Ich verbringe die Zeit der Ausgangssperre in meinem gemieteten Zimmer auf dem Campus der Christ Universität in Bangalore. Bevor die landesweite Ausgangssperre verhängt wurde, wünschte ich mir sehr, dass sie umgesetzt wird, damit wir alle möglichst sicher sind vor einer Ansteckung mit dem Virus, denn die Zahl der Fälle stieg schnell an. Aber als die Ausgangssperre dann wirklich verkündet wurde, machte sie mir Angst. Die verkehrsreichste Stadt der Welt, wie Bangalore oft genannt wird, war plötzlich menschenleer und eine unheimliche Stille ersetzte die üblichen lauten Geräusche menschlicher Aktivitäten. Das Viertel, in dem ich lebe, wurde ganz leise und alle zogen sich in die Sicherheit ihrer Wohnungen zurück. Wer hinausging, um Lebensmittel zu kaufen, hielt Abstand zu den anderen und schaute die Mitmenschen misstrauisch an, einige starrten so abweisend, dass man sich schuldig fühlte, überhaupt nach draußen gegangen zu sein. Ich kaufte also so viel ein, dass ich die Zeit der Ausgangssperre überstehen konnte und bereitete mich darauf vor, an den Dingen weiterzuarbeiten, die ich begonnen hatte.

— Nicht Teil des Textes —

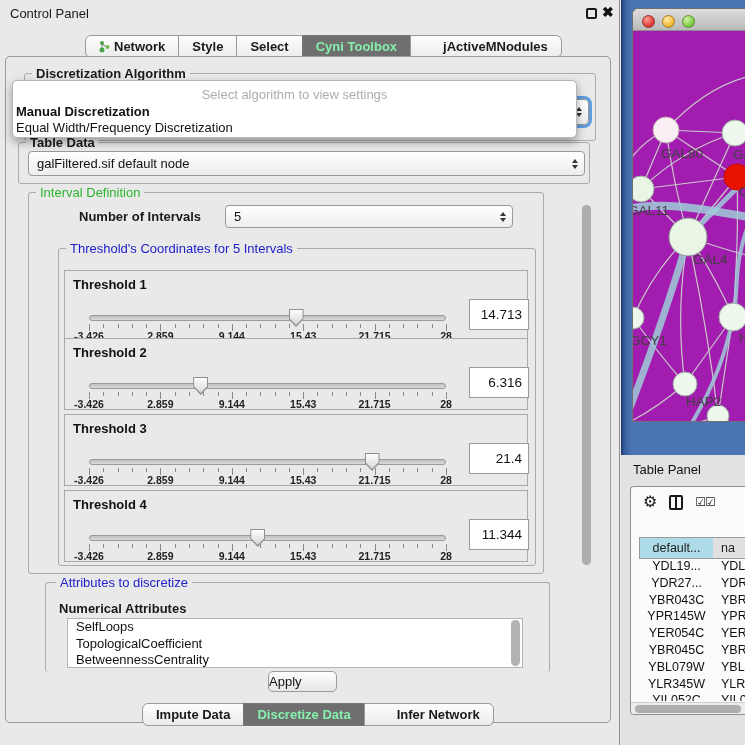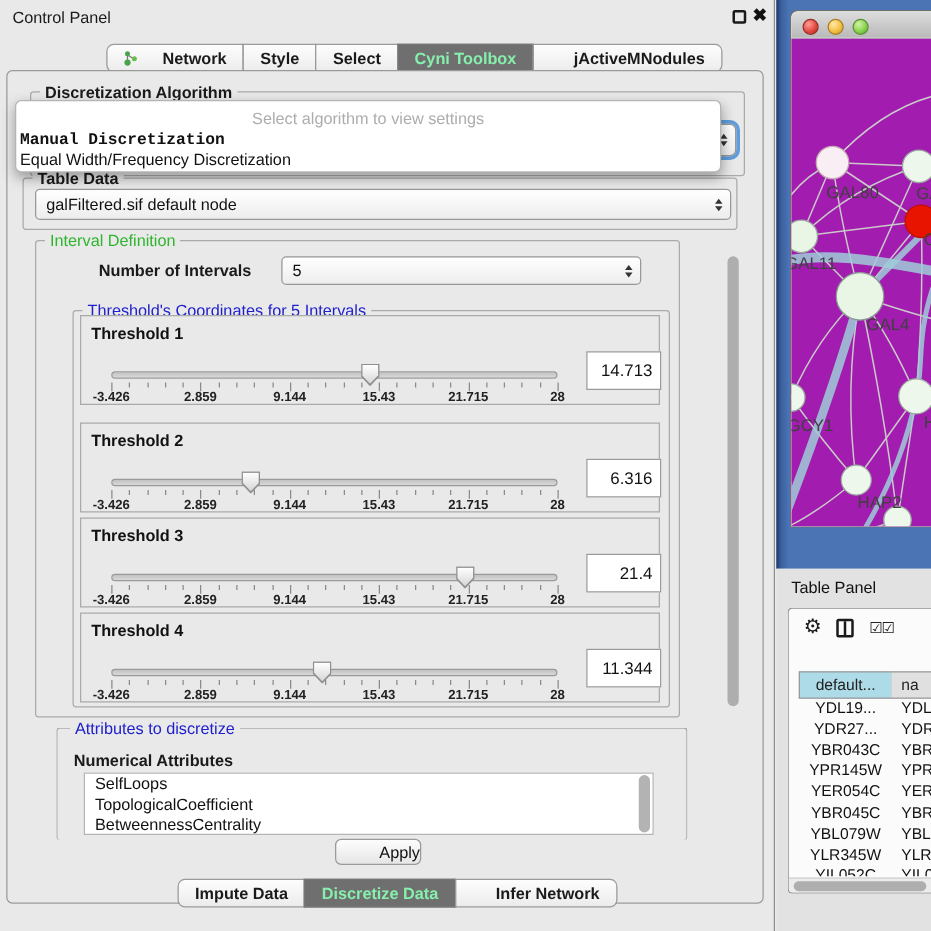"Network" .tab { gap: 20px -> 4px }
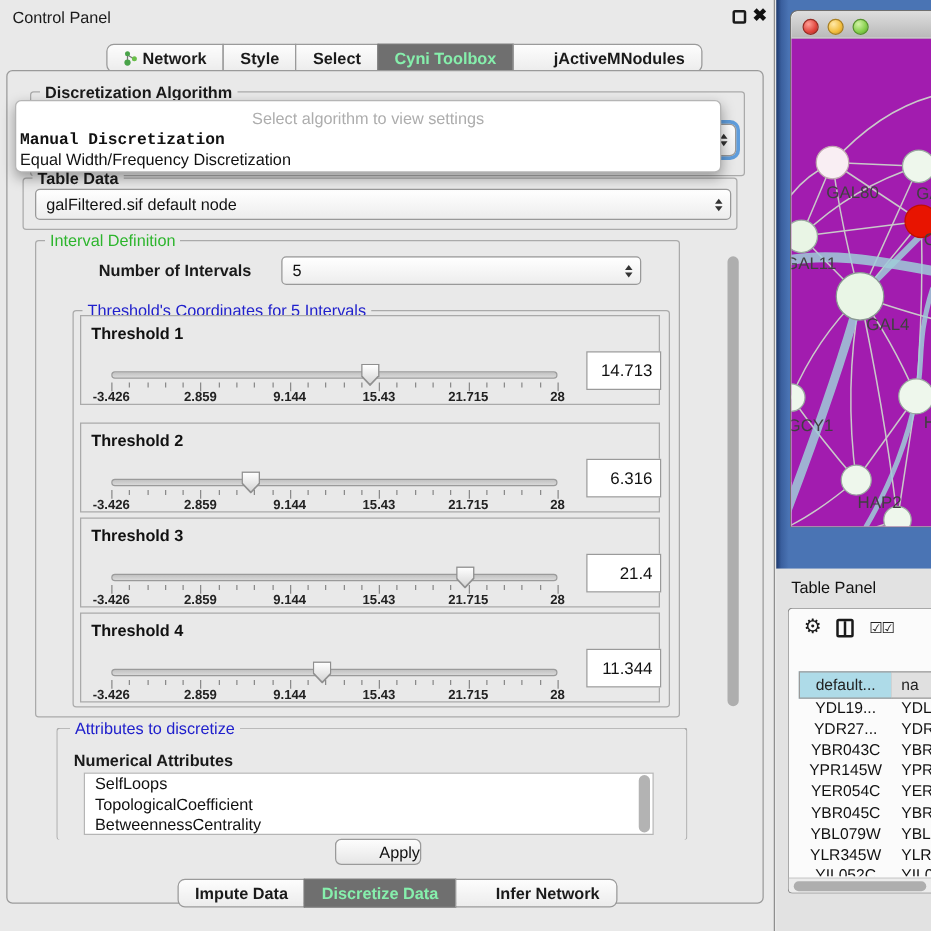"Manual Discretization" #popup-item-0 { font-family: Liberation Mono, monospace -> none }
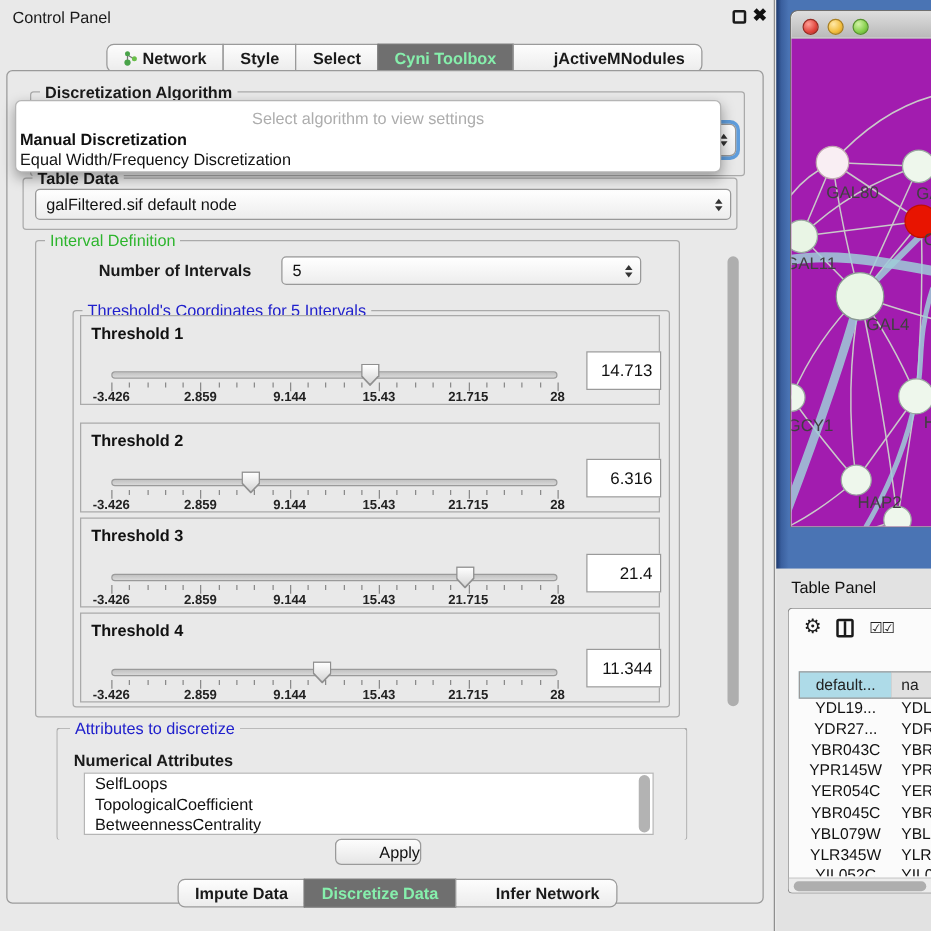"Threshold 1" div.threshold-box { top: 252px -> 270px }
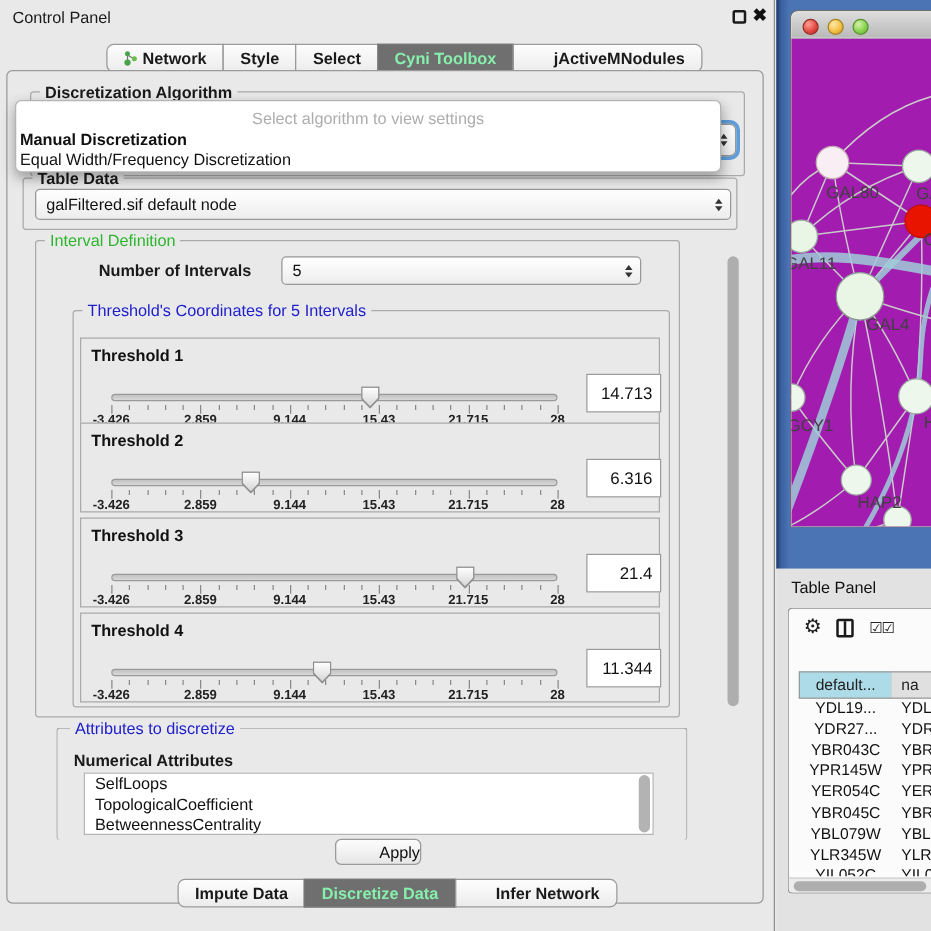"Apply" #apply-btn { justify-content: flex-end -> flex-start }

Ich hatte nicht damit gerechnet, dass die Ausgangssperre schon bald an meinen Nerven zerren würde. Eingeschlossen in mein kleines Zimmer, wurden meine Gedanken immer wieder schwer. Ich fand es schwer, mich auf eine Aufgabe zu konzentrieren, da ich immer wieder das Bedürfnis hatte, mich über aktuelle Nachrichten zu informieren und zu erfahren, wie stark die Zahlen bei uns und weltweit gestiegen waren. Ich machte mir nicht nur Sorgen um die alarmierend schnelle Verbreitung des Virus und der hohen Todeszahlen auf der ganzen Welt, sondern auch wegen der hasserfüllten oder ignoranten Äußerungen von Menschen, insbesondere von politisch Verantwortlichen. Auch persönlich war ich angespannt. Ich hatte eine wichtige Phasemeiner Forschung erreicht, bevor dieses tödliche Virus auf der Bildfläche erschien. Meine Arbeit beschäftigt sich insbesondere mit den beiden Konzepten menschliches Handeln und Freiheit.
Beides ist nun durch die weltweite Pandemie stark eingeschränkt. Wenn ich nun vor meiner Arbeit saß, beschäftigten diese Gedanken mich sehr und ich fühlte mich gestresst, denn meine Forschungsergebnisse sehen nun so überholt aus. Die Ausgangssperre ist noch nicht wieder aufgehoben worden. Vor mir kann ich nur Unsicherheit sehen. Wie alle anderen auch habe ich festgestellt, wie sehr die Welt sich in wenigen Tagen verändert hat. Covid-19 hat uns in allen Bereichen unseres Lebens verändert. Ich wünsche mir eine schnelle Genesung für die ganze Welt.